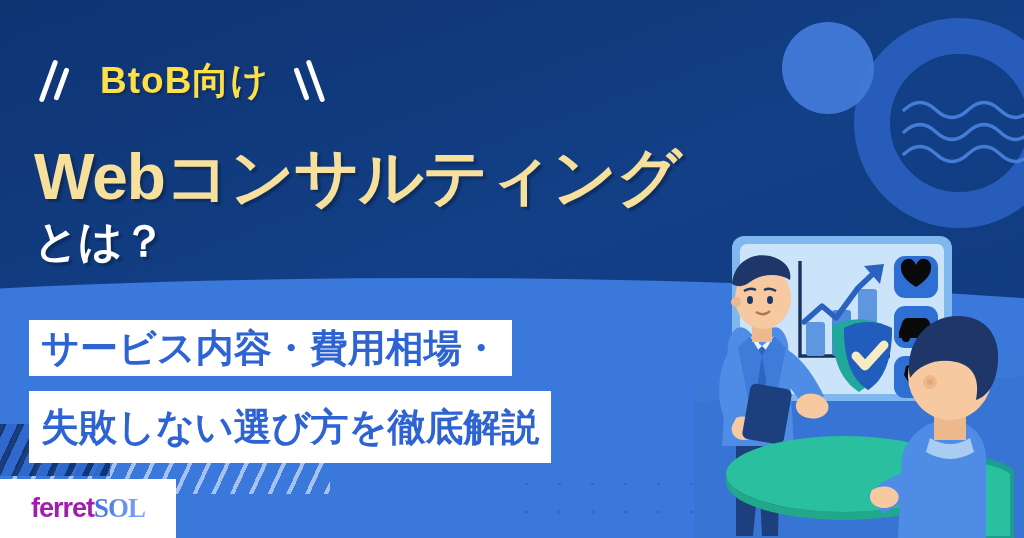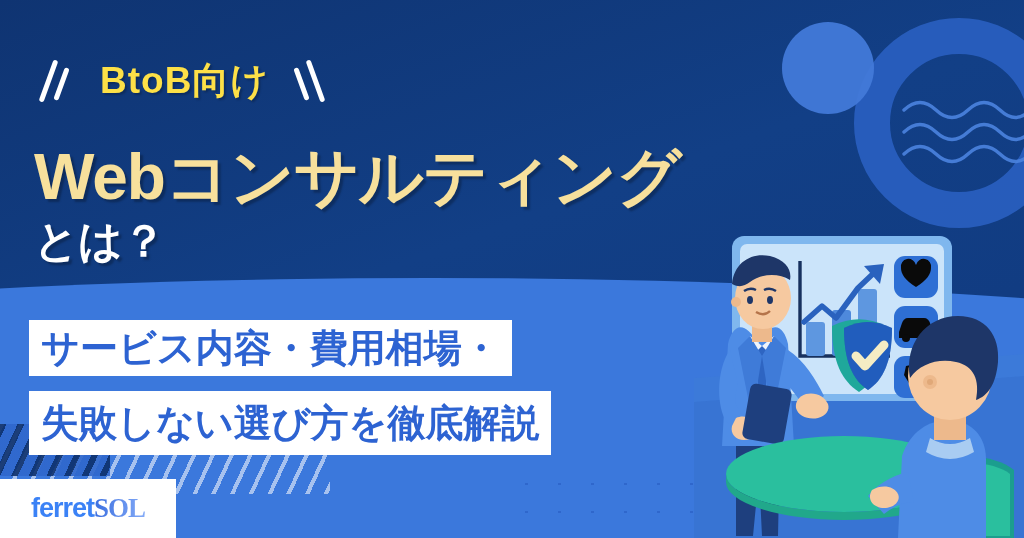--- a/index.html
+++ b/index.html
@@ -77,29 +77,29 @@
     color:#ffffff;font-size:44px;font-weight:bold;letter-spacing:-1px;
     text-shadow:3px 3px 2px rgba(0,0,0,.25);white-space:nowrap;
   }
 
   .subbox{
     position:absolute;background:#ffffff;color:#2D63D2;
     font-size:38px;font-weight:bold;letter-spacing:0px;white-space:nowrap;
     display:flex;align-items:center;padding:7px 12px;
   }
   .subbox1{left:29px;top:320px;height:56px;}
-  .subbox2{left:29px;top:391px;height:64px;}
+  .subbox2{left:29px;top:391px;height:72px;}
 
   
   .logo-panel{
     position:absolute;left:0;top:479px;width:176px;height:59px;background:#ffffff;
     display:flex;align-items:center;justify-content:center;
   }
   .logo-text{font-size:27px;font-weight:bold;letter-spacing:-1px;}
-  .logo-ferret{color:#3b82f6;}
+  .logo-ferret{color:#a21caf;}
   .logo-sol{background:linear-gradient(90deg,#3B6FE0 0%,#83AAF7 100%);
     -webkit-background-clip:text;background-clip:text;color:transparent;font-family:Liberation Serif, serif;}
 
   
   .illus{position:absolute;right:0;bottom:0;width:330px;height:312px;}
   .plant{position:absolute;left:690px;bottom:28px;width:60px;height:110px;}
 </style>
 </head>
 <body>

YOUR GOAL
An exact copy of the data above is required, printed without its pictures.

THE COMPLETED TASK
--- a/index.html
+++ b/index.html
@@ -77,29 +77,29 @@
     color:#ffffff;font-size:44px;font-weight:bold;letter-spacing:-1px;
     text-shadow:3px 3px 2px rgba(0,0,0,.25);white-space:nowrap;
   }
 
   .subbox{
     position:absolute;background:#ffffff;color:#2D63D2;
     font-size:38px;font-weight:bold;letter-spacing:0px;white-space:nowrap;
     display:flex;align-items:center;padding:7px 12px;
   }
   .subbox1{left:29px;top:320px;height:56px;}
-  .subbox2{left:29px;top:391px;height:64px;}
+  .subbox2{left:29px;top:391px;height:72px;}
 
   
   .logo-panel{
     position:absolute;left:0;top:479px;width:176px;height:59px;background:#ffffff;
     display:flex;align-items:center;justify-content:center;
   }
   .logo-text{font-size:27px;font-weight:bold;letter-spacing:-1px;}
-  .logo-ferret{color:#3b82f6;}
+  .logo-ferret{color:#a21caf;}
   .logo-sol{background:linear-gradient(90deg,#3B6FE0 0%,#83AAF7 100%);
     -webkit-background-clip:text;background-clip:text;color:transparent;font-family:Liberation Serif, serif;}
 
   
   .illus{position:absolute;right:0;bottom:0;width:330px;height:312px;}
   .plant{position:absolute;left:690px;bottom:28px;width:60px;height:110px;}
 </style>
 </head>
 <body>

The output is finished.